El hachero, desesperado al no comprender aquellas angustiantes palabras,
aferró el brazo de la vieja.
—¡Quién viene! —espetó,
sacudiéndola con vigor.
La bruja quedó muda por unos instantes. La mirada pérdida.
Argoth retrocedió intranquilo.
Entonces aquel ojo mezquino se clavó en el rostro del guerrero como un
puñal hirviente.
—Habéis visto
su obra —apostilló con aire lúgubre—. En la hondonada.
El guerrero palideció al recordar aquella matanza sin sentido. Los
cuerpos atormentados, el hedor de la perdición.
—¿Quiénes son
mujer, decídmelo? —le interrogó con apremio.
Aquellos rasgos marchitos se tensaron, ofreciendo una imagen aún más
espantosa.
—Son los
yagurhar —dijo—. Fanáticos despiadados decididos a reducir el mundo a cenizas. Tan
sólo comprenden el lenguaje del fuego y el acero.
Argoth tragó saliva. El pálpito en su pecho se convirtió en un doloroso
eco que le cortaba la respiración. No entendía qué podían hacer aquellos
bárbaros en estas faldas montañosas, tan lejos de sus dominios.
—¿Qué buscan? —inquirió con
recelo, sospechando lo peor.
La vieja señaló la segur con un dedo huesudo.
—Buscan vuestra
carga, portador del hacha —explicó con vehemencia—. El arma forjada en
los mismos infiernos.
El guerrero se estremeció, podía advertir el calor que emanaba de la
hoja en aquellos instantes.
—De buena gana
se las entregaría —aseguró con impotencia. Portar aquella hoja le había condenado a vagar
por el mundo sin recuerdos ni pasado. No era más que un instrumento para
blandir aquel acero maligno. Un títere de una fuerza que no lograba comprender.
—¡No! —aulló la
bruja, aferrándole con aquellos dedos sarmentosos.

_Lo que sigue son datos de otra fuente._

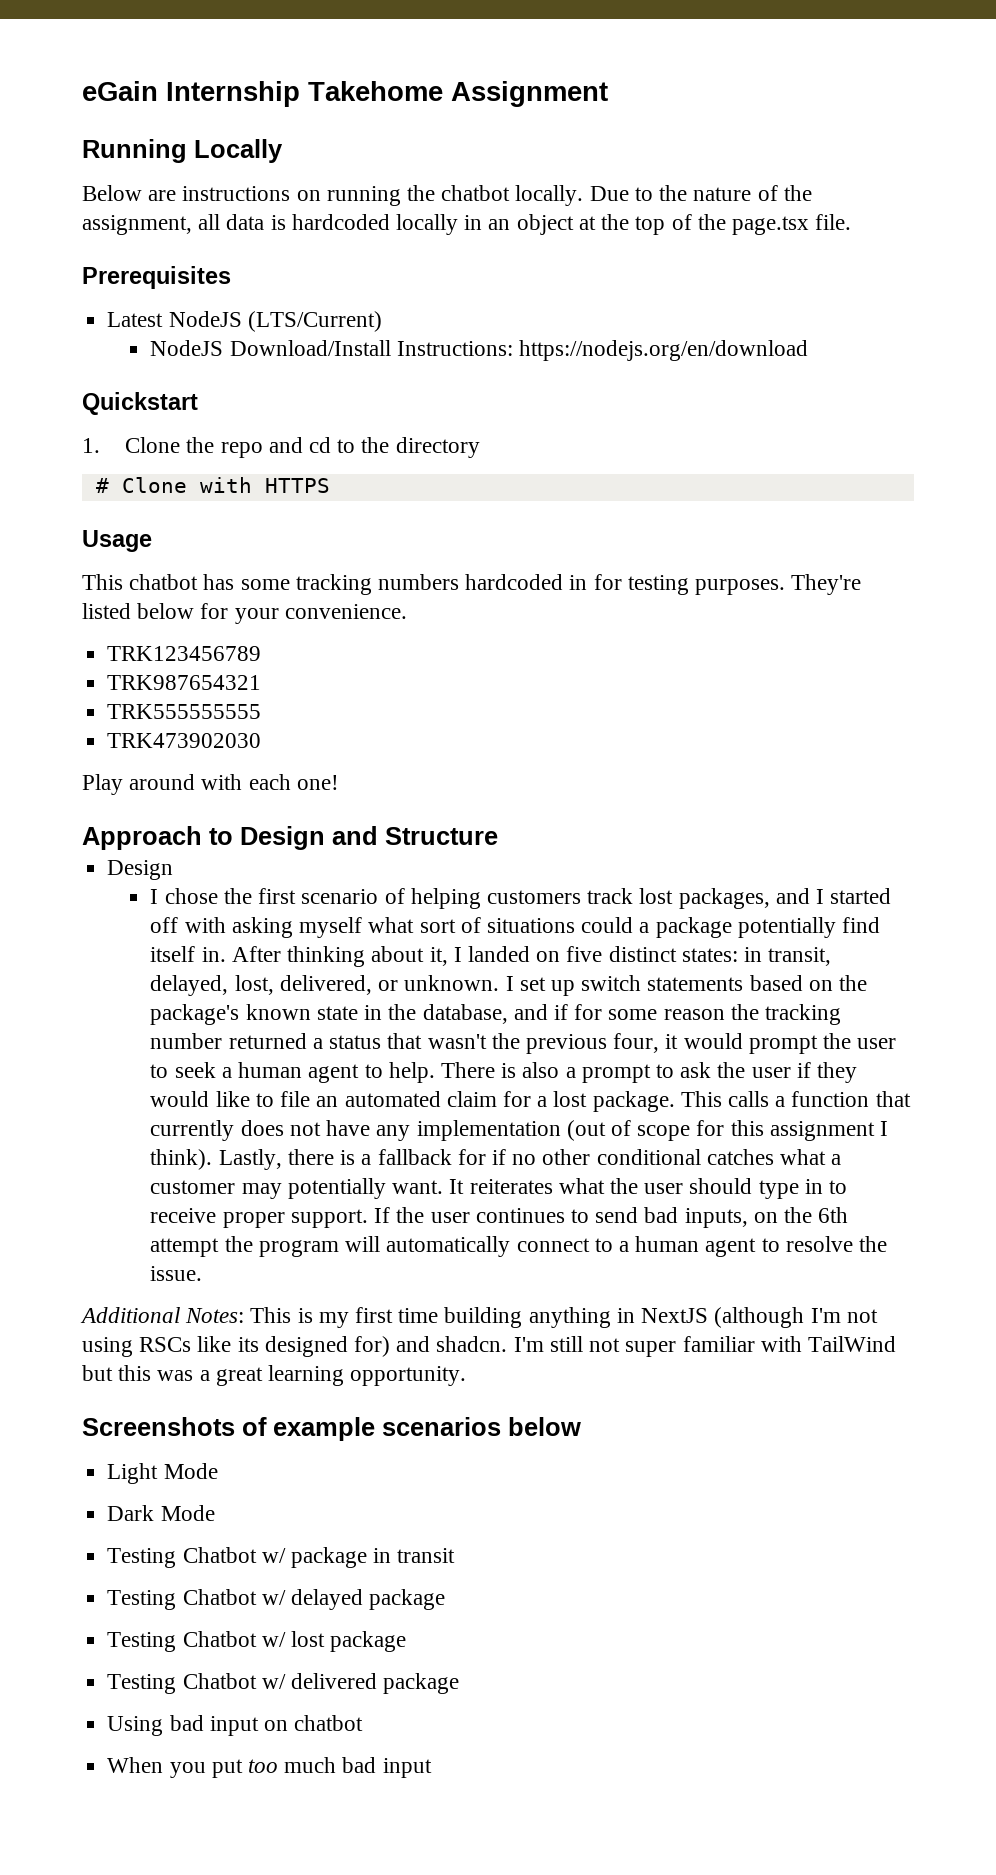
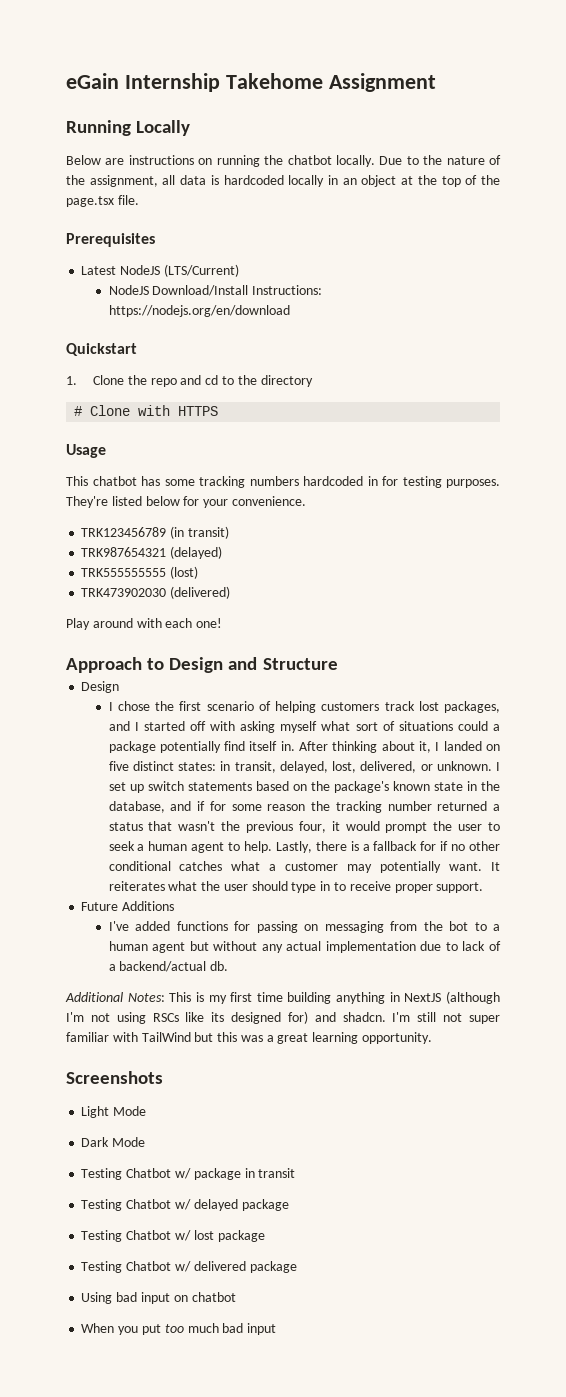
- TRK123456789
+ TRK123456789 (in transit)
- TRK987654321
+ TRK987654321 (delayed)
- TRK555555555
+ TRK555555555 (lost)
- TRK473902030
+ TRK473902030 (delivered)
- There is also a prompt to ask the user if they would like to file an automated claim for a lost package. This calls a function that currently does not have any implementation (out of scope for this assignment I think).
- It reiterates what the user should type in to receive proper support. If the user continues to send bad inputs, on the 6th attempt the program will automatically connect to a human agent to resolve the issue.
+ It reiterates what the user should type in to receive proper support.
+ Future Additions
+ I've added functions for passing on messaging from the bot to a human agent but without any actual implementation due to lack of a backend/actual db.
- Screenshots of example scenarios below
+ Screenshots

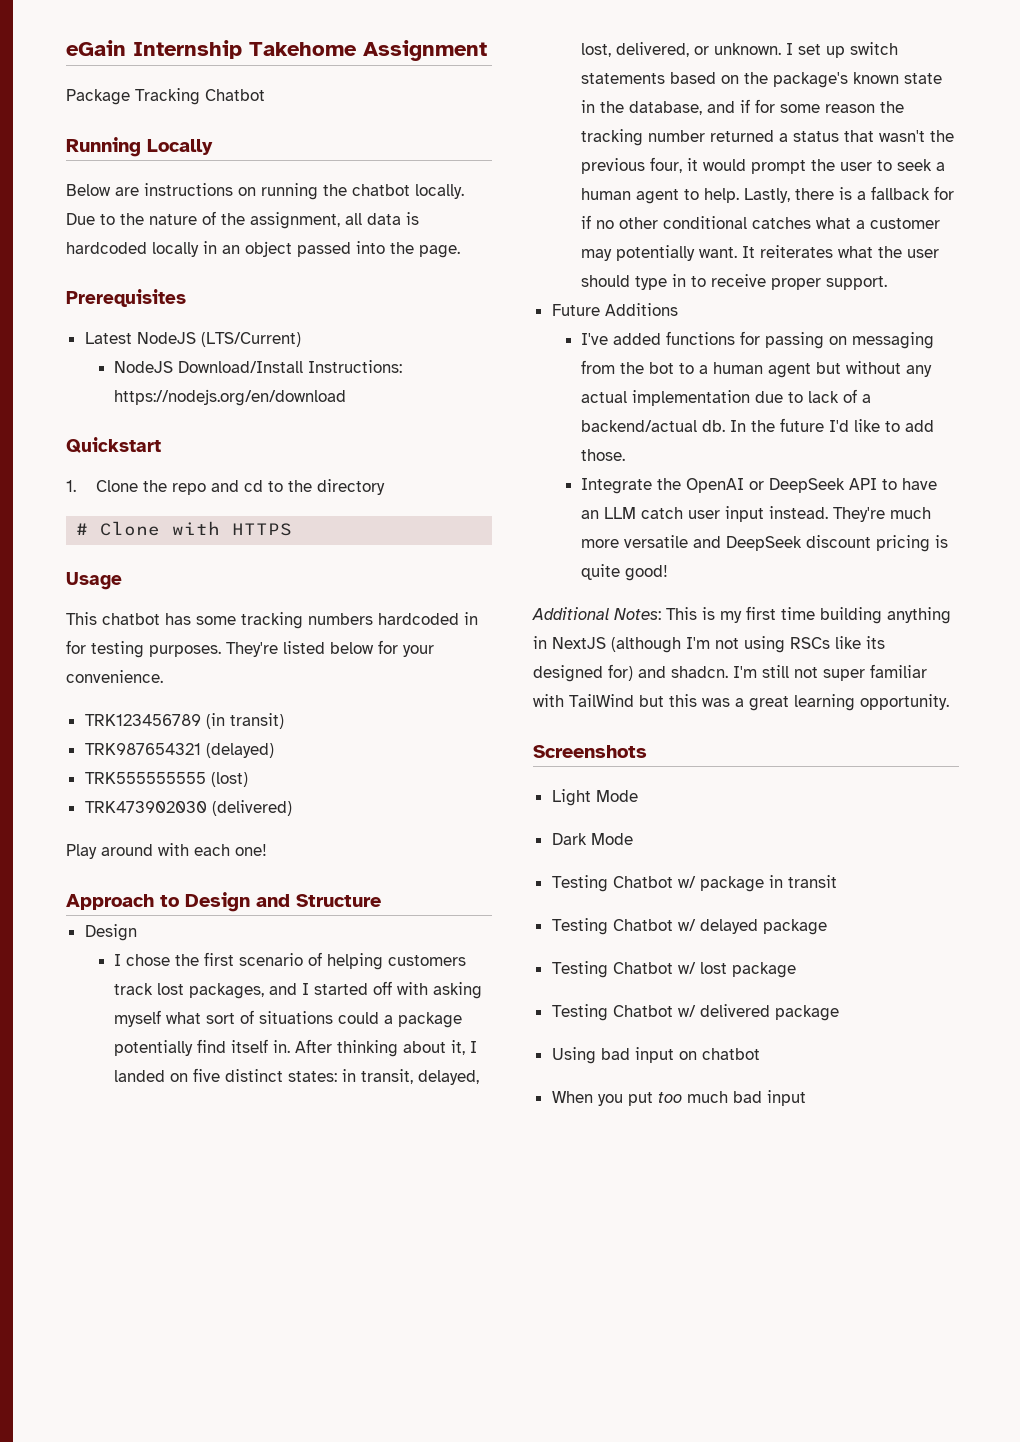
+ Package Tracking Chatbot
- Due to the nature of the assignment, all data is hardcoded locally in an object at the top of the page.tsx file.
+ Due to the nature of the assignment, all data is hardcoded locally in an object passed into the page.
+ In the future I'd like to add those.
+ Integrate the OpenAI or DeepSeek API to have an LLM catch user input instead. They're much more versatile and DeepSeek discount pricing is quite good!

Un miedo cerval se apreciaba
en su mirada—. Si esa hoja cae en manos de los bárbaros, la oscuridad cubrirá por
milenios la tierra de los hombres.
Argoth se apartó de aquellas manos frías y pegajosas con repulsión.

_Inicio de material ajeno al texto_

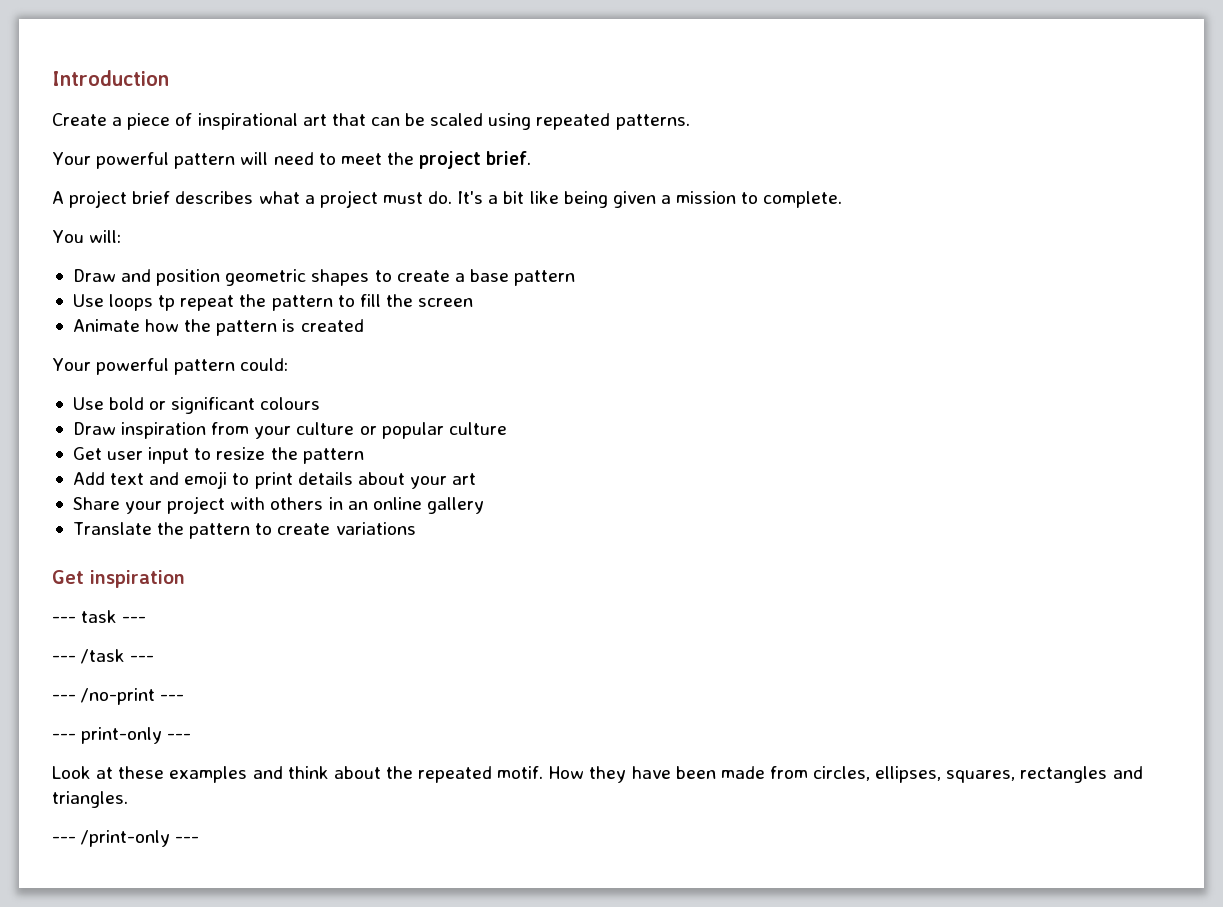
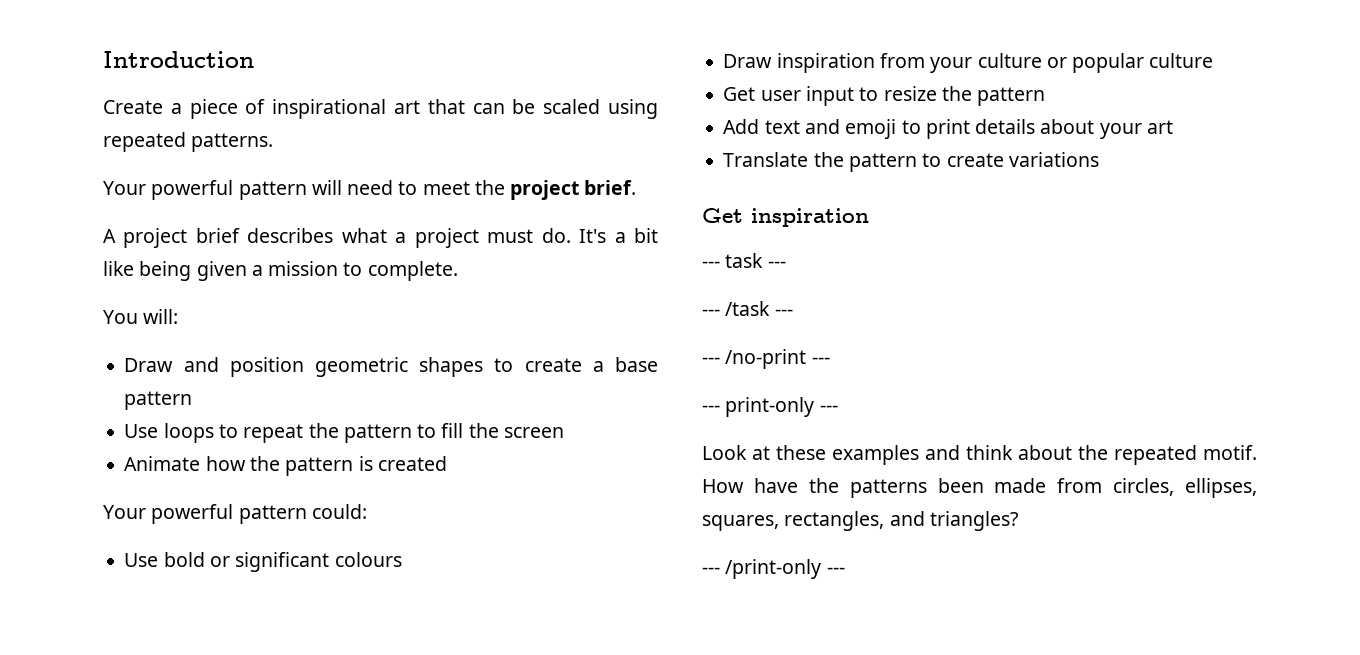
- Use loops tp repeat the pattern to fill the screen
+ Use loops to repeat the pattern to fill the screen
- Share your project with others in an online gallery
- How they have been made from circles, ellipses, squares, rectangles and triangles.
+ How have the patterns been made from circles, ellipses, squares, rectangles, and triangles?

Miró a la mujer con el rostro fruncido.
—Los Altos
Señores os han confiado esa arma para repartir justicia y protegerla del mal.

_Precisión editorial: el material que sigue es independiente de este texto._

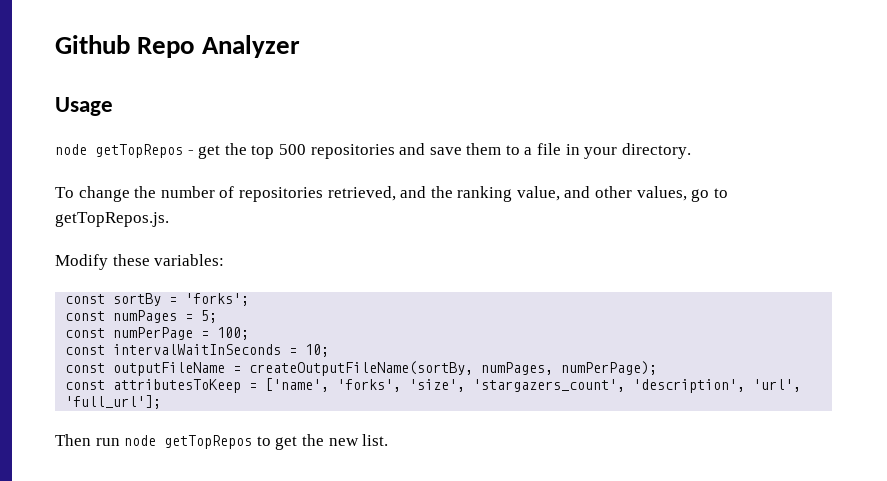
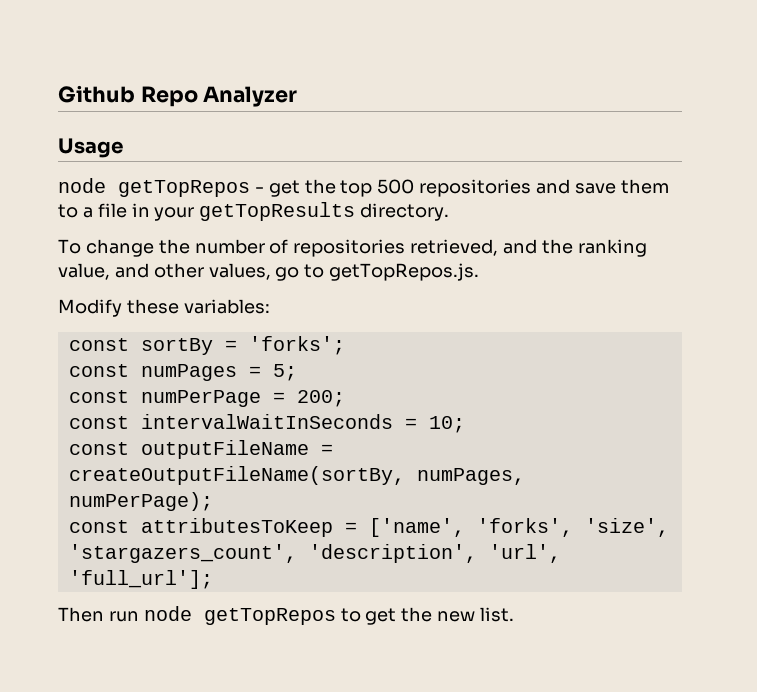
- node getTopRepos - get the top 500 repositories and save them to a file in your directory.
+ node getTopRepos - get the top 500 repositories and save them to a file in your getTopResults directory.
- const numPerPage = 100;
+ const numPerPage = 200;

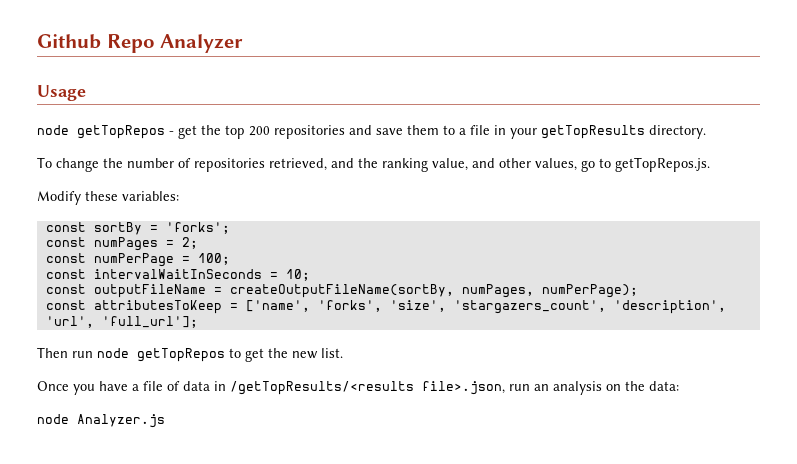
- node getTopRepos - get the top 500 repositories and save them to a file in your getTopResults directory.
+ node getTopRepos - get the top 200 repositories and save them to a file in your getTopResults directory.
- const numPages = 5;
+ const numPages = 2;
- const numPerPage = 200;
+ const numPerPage = 100;
+ Once you have a file of data in /getTopResults/<results file>.json, run an analysis on the data:
+ node Analyzer.js

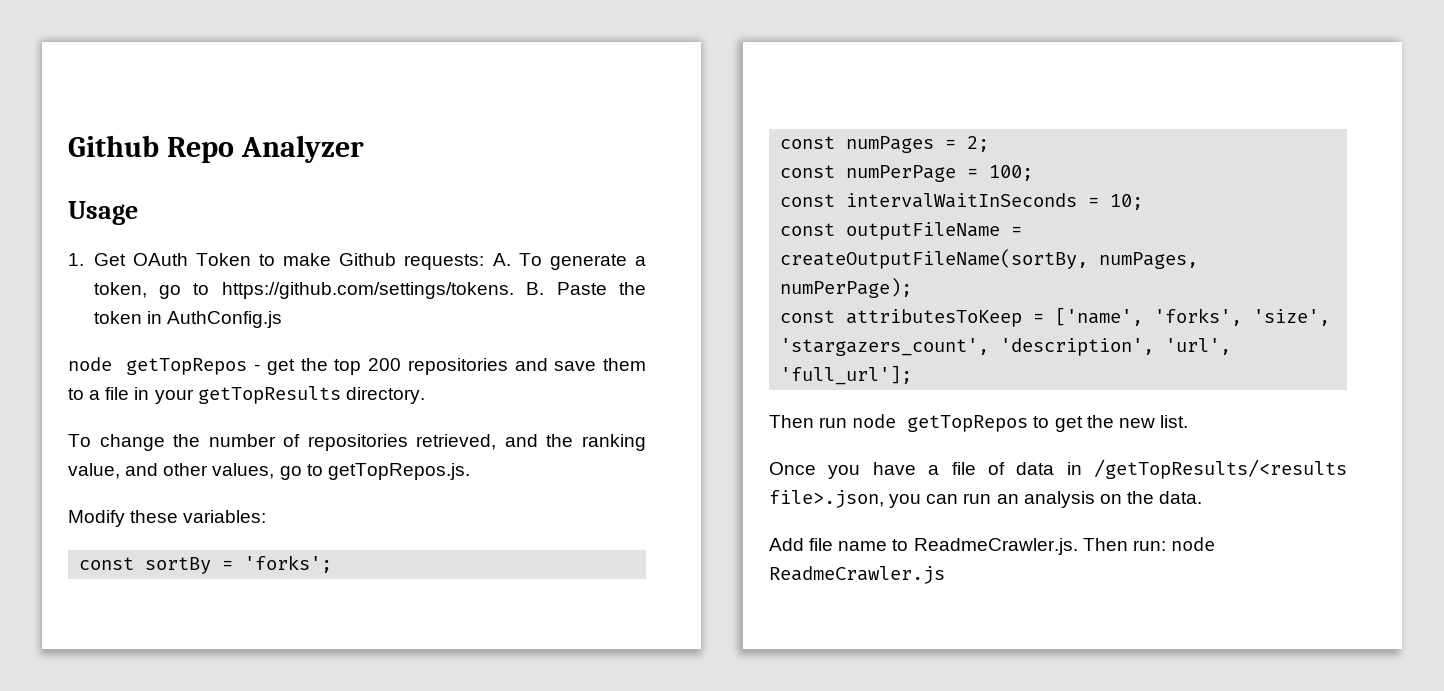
+ 1. Get OAuth Token to make Github requests: A. To generate a token, go to https://github.com/settings/tokens. B. Paste the token in AuthConfig.js
- Once you have a file of data in /getTopResults/<results file>.json, run an analysis on the data:
- node Analyzer.js
+ Once you have a file of data in /getTopResults/<results file>.json, you can run an analysis on the data.
+ Add file name to ReadmeCrawler.js. Then run: node ReadmeCrawler.js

El guerrero rió con amargura. Su vida no había sido más que un
deambular repleto de privaciones, gracias a esa hoja.
—Yo no pedí
esta carga a los dioses —protestó con impotencia.
—La portáis por
ser el indicado. Es vuestro sino y a la vez vuestra bendición.
Argoth suspiró y volvió la vista hacia los primeros jirones rosáceos
que anunciaban el alba. El frío le envolvió en su sudario.
—¡Huid, escapad
a las montañas! —le instó la hechicera con apremio—. Esta aldea esta condenada.
El hachero se estremeció.
—Puedo quedarme
aquí para hacerles frente —señaló con determinación.
La mujer agitó la cabeza y le fulminó con la mirada.
—Aquí no
encontrareis más que la muerte, Argoth el errante. —Su rostro se tornó en una máscara de frialdad—. Debéis
escapar al norte y buscar cobijo en las ruinas del viejo templo.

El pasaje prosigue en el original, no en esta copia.